Task to carry out: Instruction for the entries that follow: retype exactly the lines from the line with "[20,320,210,338] Doručení út" to the line with "[238,329,428,347] Doručení út", both included, and omit all others.

Record excerpts:
BEGIN
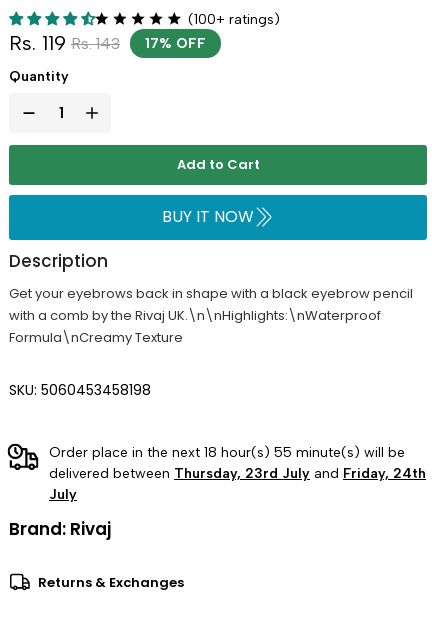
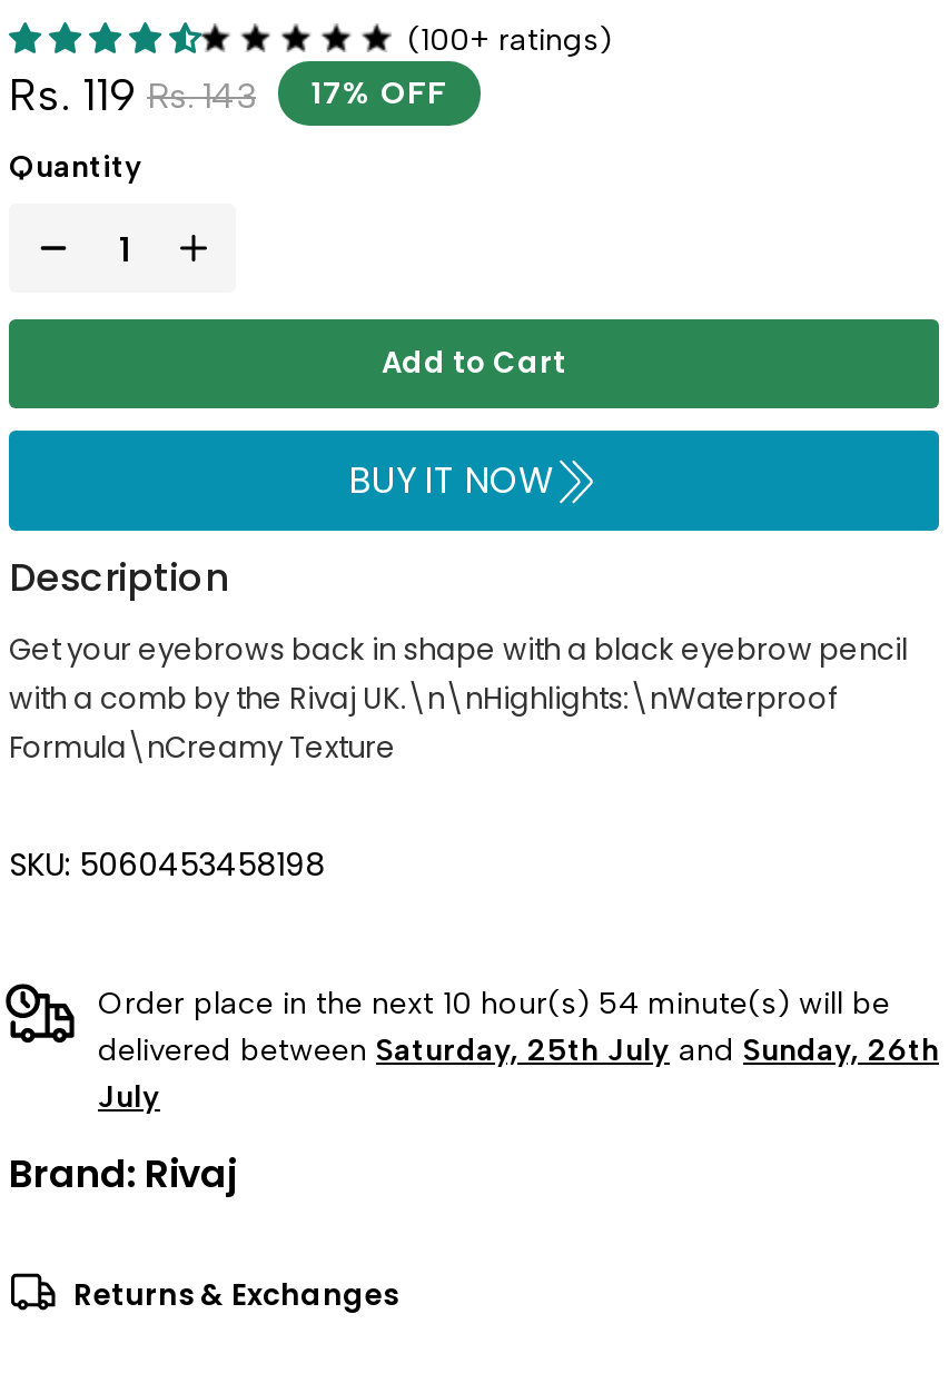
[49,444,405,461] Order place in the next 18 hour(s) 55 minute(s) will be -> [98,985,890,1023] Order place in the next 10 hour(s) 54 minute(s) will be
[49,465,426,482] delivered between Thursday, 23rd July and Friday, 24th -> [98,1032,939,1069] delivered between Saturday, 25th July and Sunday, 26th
END
BEGIN
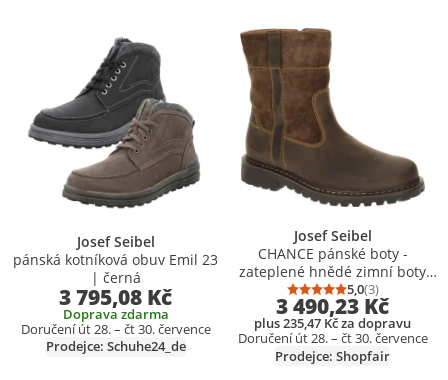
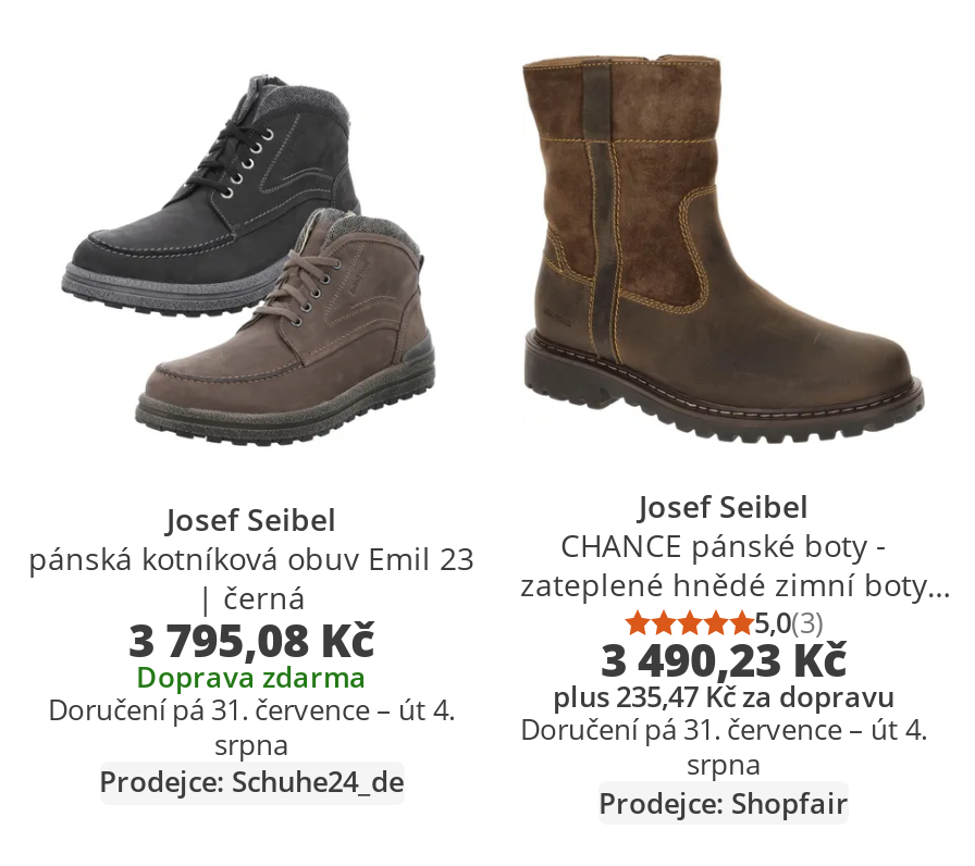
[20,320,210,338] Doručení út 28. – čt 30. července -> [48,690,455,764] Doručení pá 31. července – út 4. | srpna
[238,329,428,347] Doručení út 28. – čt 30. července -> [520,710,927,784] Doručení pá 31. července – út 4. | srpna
END
BEGIN
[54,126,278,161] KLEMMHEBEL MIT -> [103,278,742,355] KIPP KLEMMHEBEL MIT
END
Answer to this exercise:
[20,320,210,338] Doručení út 28. – čt 30. července -> [48,690,455,764] Doručení pá 31. července – út 4. | srpna
[238,329,428,347] Doručení út 28. – čt 30. července -> [520,710,927,784] Doručení pá 31. července – út 4. | srpna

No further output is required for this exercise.